One of the few blogs that I follow posted a great piece this week about get-up-and-go. When we’ve had too long a break in what we’ve been doing, it gets harder and harder to get ourselves started off at it again.
Something I’ve very acutely aware of this week.
It doesn’t bother me if I have an occasional off-day—I can’t be perfect—but I notice that if I let it go too many days in a row, it starts to get easier and easier to make “off” the new normal. Then, I have to fight hard to get the drive back; it isn’t easy anymore.
Tyler Tervooren, Advanced Riskology
A Brief Washington Trip
As you may have noticed from the dearth of posts on here last week, I wasn’t around much. In fact, I flew to Washington, D.C. ((that’s in the USA, doncha know?)) for the Reel Change summit run by Working Films and the Fledgling Fund – more news of which to follow.

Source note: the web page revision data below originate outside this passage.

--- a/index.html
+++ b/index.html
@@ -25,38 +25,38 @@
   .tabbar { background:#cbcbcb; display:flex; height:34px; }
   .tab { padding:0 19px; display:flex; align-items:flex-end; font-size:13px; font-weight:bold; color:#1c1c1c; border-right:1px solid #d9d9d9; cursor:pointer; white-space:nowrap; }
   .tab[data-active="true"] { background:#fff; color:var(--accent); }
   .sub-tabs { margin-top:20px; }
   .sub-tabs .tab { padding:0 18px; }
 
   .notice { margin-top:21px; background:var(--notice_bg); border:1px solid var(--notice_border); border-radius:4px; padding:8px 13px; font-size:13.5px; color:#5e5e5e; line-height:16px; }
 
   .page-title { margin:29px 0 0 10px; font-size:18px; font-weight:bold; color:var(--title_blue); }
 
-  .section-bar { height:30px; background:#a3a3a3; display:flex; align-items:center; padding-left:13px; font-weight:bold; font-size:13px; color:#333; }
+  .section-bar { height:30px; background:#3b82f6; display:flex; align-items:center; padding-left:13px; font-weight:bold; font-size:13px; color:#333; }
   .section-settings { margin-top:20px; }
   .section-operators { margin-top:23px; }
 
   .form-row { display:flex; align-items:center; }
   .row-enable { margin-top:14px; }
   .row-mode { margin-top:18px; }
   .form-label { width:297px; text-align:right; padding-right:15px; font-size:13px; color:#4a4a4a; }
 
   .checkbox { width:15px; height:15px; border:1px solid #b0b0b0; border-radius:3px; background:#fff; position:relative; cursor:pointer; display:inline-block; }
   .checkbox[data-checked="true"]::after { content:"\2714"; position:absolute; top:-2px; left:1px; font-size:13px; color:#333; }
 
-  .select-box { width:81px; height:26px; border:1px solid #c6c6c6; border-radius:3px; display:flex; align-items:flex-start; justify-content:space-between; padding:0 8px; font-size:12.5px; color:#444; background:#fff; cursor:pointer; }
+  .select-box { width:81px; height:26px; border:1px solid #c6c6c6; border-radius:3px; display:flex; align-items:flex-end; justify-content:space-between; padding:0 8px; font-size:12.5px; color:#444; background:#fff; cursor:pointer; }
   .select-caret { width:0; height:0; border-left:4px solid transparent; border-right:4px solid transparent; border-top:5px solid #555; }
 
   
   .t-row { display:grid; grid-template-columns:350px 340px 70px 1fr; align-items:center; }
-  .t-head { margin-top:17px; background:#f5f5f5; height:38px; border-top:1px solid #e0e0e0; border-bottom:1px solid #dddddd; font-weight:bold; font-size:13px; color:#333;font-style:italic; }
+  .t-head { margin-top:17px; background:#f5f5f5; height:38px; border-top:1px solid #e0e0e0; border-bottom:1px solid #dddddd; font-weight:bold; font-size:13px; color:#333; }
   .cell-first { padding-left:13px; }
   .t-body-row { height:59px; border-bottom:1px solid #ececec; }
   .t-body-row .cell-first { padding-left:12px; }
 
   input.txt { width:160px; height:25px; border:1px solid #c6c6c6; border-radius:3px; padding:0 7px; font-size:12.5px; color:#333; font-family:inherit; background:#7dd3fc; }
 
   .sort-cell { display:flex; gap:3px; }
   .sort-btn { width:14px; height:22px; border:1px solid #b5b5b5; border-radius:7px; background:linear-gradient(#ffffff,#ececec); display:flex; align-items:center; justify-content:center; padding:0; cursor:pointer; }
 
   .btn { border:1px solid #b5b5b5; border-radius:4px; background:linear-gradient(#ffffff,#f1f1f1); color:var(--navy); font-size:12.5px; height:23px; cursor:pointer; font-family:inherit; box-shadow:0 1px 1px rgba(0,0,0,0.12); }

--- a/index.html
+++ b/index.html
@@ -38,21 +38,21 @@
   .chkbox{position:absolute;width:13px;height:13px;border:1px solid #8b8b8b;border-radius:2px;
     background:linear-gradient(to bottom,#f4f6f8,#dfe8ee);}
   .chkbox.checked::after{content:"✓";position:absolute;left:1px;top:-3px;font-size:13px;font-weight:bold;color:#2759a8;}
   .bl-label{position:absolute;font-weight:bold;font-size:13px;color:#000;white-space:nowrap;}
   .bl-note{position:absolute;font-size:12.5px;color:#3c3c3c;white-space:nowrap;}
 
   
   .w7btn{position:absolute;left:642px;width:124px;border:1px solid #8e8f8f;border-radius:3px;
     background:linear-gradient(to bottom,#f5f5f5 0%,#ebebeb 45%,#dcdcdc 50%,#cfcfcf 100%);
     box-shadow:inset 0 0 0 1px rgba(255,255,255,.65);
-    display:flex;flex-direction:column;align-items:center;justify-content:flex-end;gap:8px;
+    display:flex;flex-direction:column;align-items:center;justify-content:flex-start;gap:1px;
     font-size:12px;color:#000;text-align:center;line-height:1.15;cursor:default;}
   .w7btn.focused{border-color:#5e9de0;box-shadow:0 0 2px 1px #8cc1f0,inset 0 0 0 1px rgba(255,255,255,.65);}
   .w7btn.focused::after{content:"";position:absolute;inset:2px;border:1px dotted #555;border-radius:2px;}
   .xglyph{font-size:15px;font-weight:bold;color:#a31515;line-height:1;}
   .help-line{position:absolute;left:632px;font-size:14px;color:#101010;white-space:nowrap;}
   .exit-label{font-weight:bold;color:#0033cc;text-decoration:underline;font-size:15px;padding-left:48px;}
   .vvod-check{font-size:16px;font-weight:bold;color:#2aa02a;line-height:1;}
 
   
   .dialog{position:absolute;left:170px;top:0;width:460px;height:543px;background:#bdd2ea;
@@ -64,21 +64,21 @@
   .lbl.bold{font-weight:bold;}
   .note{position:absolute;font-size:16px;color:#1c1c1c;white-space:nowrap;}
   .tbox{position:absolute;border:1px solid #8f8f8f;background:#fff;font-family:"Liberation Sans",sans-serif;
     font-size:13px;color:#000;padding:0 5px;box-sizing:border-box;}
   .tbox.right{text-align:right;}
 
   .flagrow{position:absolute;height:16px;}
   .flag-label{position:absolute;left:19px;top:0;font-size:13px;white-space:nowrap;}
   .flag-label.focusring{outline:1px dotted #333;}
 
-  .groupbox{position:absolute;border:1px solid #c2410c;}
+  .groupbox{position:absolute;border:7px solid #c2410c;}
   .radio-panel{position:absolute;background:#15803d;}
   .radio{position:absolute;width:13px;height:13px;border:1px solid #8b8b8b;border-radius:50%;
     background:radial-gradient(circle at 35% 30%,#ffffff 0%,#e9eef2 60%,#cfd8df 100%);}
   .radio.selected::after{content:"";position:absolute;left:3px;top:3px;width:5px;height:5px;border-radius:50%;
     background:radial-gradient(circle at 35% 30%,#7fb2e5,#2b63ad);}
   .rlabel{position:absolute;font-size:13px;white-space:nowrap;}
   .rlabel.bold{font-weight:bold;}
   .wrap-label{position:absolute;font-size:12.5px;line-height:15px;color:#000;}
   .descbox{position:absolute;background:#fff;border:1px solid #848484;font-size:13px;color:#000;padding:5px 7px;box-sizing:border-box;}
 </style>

I flew back overnight on Tuesday, landing in Heathrow at around 7am UK-time. I’d managed to stay on UK time while I was out there so I wasn’t expecting to take too much of a productivity hit from the red-eye flight home, but I had entirely forgotten the fact that I’m can never sleep on aeroplanes. Not good for an overnight flight…
I then had to head straight on over to St Mary’s hospital for an appointment – again, details to follow in a later post – which, luckily, is right above Paddington Station where the Heathrow Express gets in, just a 15-minute journey from the airport.
Disruption
What all of this ended up meaning was that despite planning to at least get a couple of hours work catching up on emails etc done when I got home, I was far too shattered for anything, having been awake for 18 hours and therefore ending up entirely unable to think. I even spent £3.80 on my Oyster card underground pass by wandering into a station then straight through the exit barriers because I got lost and wasn’t sure where I was headed. Stupid mistake.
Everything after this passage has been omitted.